TASK GOAL:
Pictures are not part of the answer. Return the lines from the one containing "html: <div><span>afind='ack -il'</span></div>" through the end of the data, both included, exactly as they appear.

(TASK DATA begins)

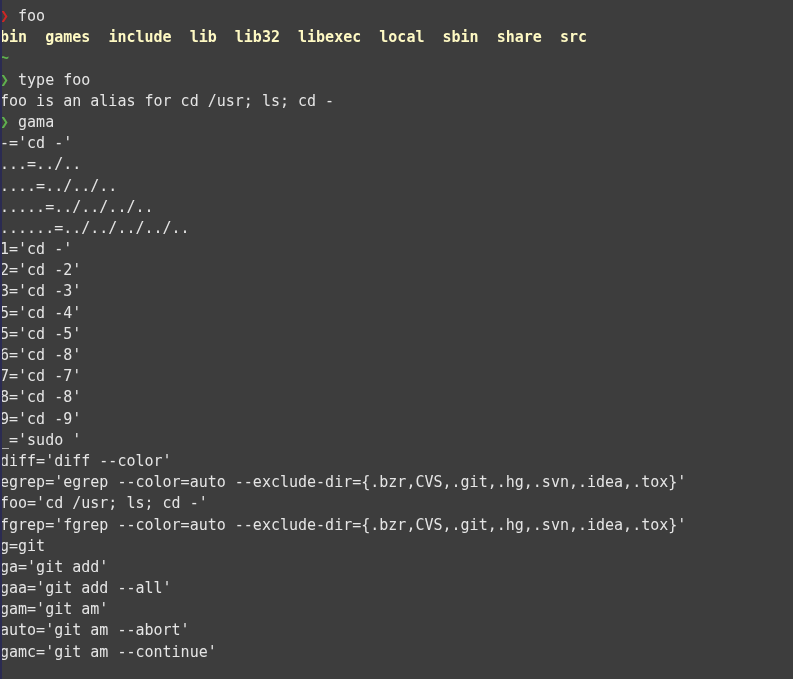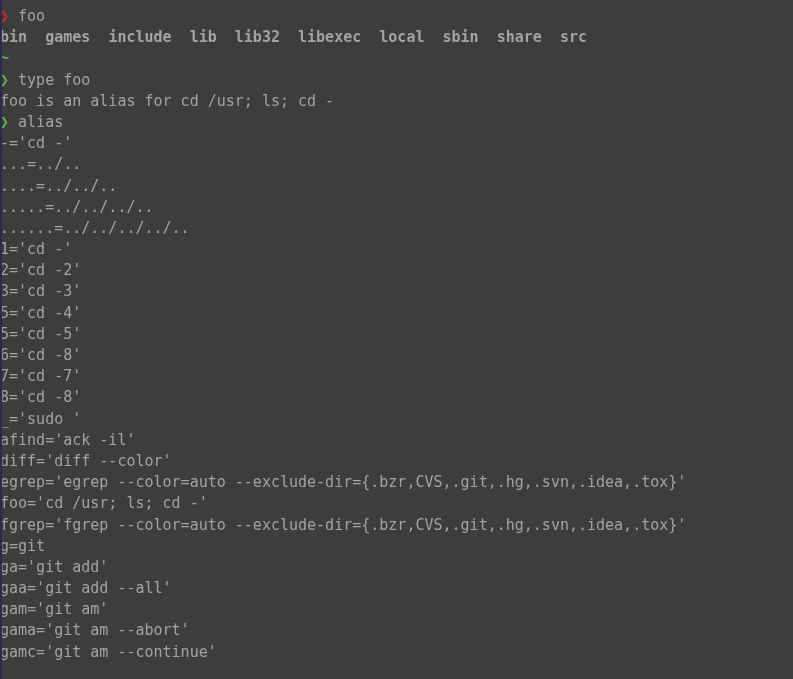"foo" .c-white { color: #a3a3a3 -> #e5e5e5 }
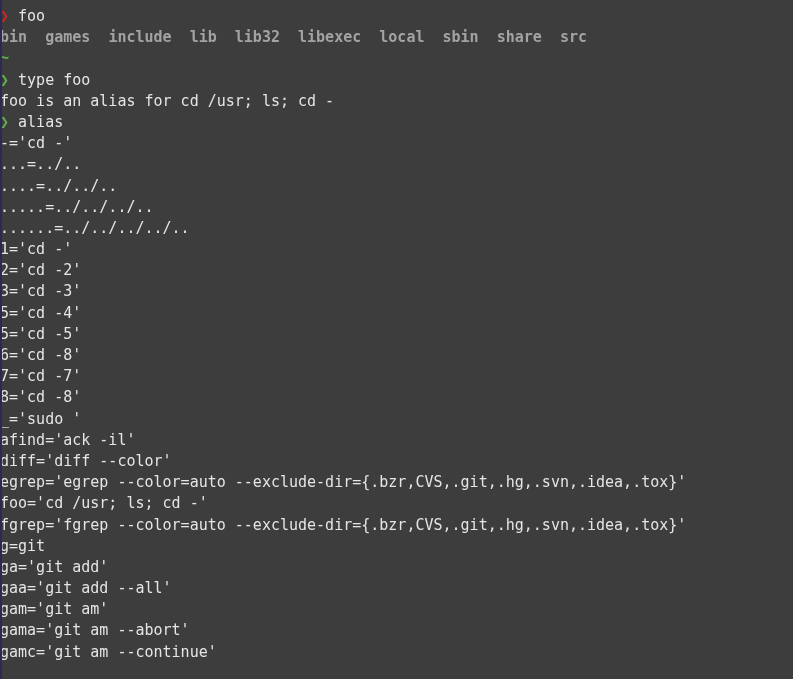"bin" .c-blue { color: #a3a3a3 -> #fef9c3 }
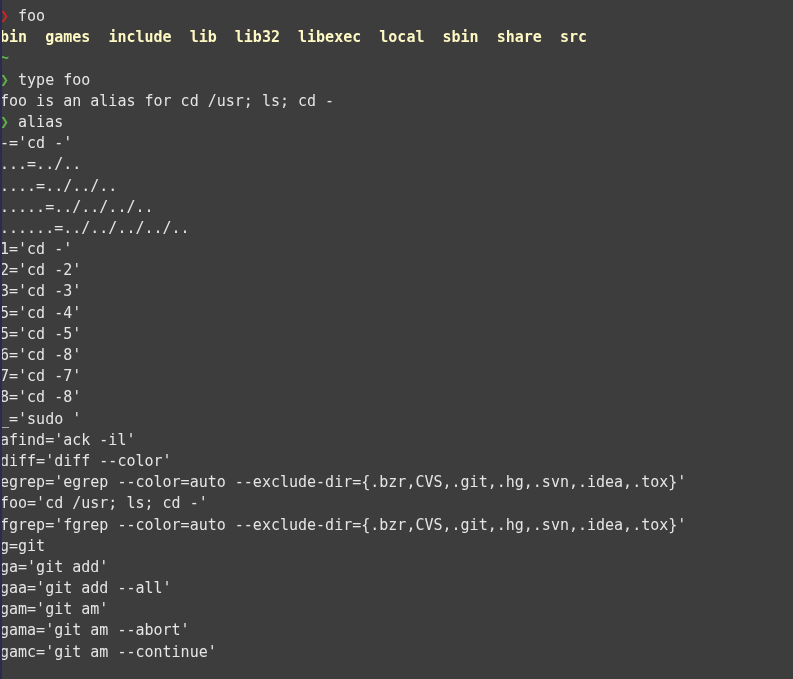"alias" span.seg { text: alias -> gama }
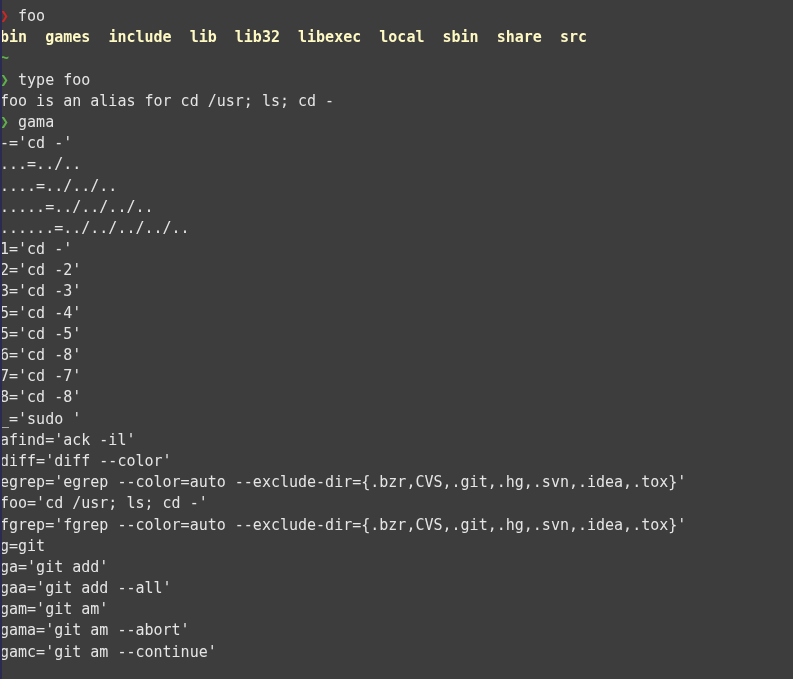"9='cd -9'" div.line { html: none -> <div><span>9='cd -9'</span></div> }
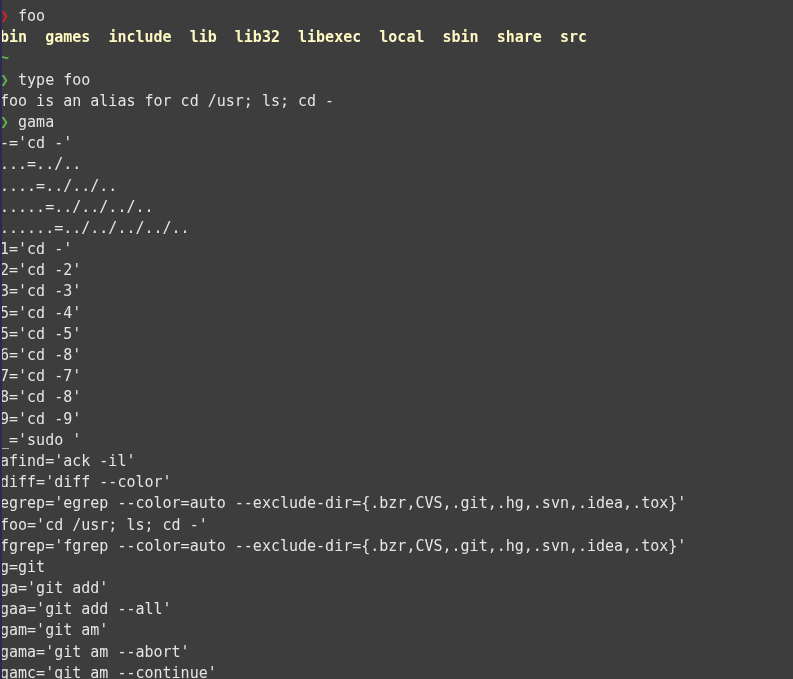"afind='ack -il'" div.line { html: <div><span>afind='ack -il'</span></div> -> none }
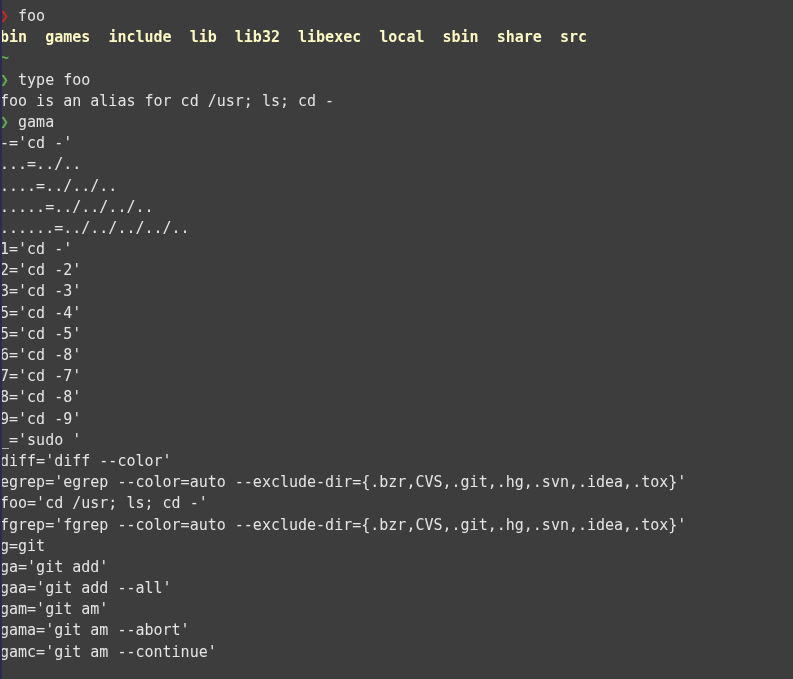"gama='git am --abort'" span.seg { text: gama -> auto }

(TASK DATA ends)

EXERCISE ANSWER:
"afind='ack -il'" div.line { html: <div><span>afind='ack -il'</span></div> -> none }
"gama='git am --abort'" span.seg { text: gama -> auto }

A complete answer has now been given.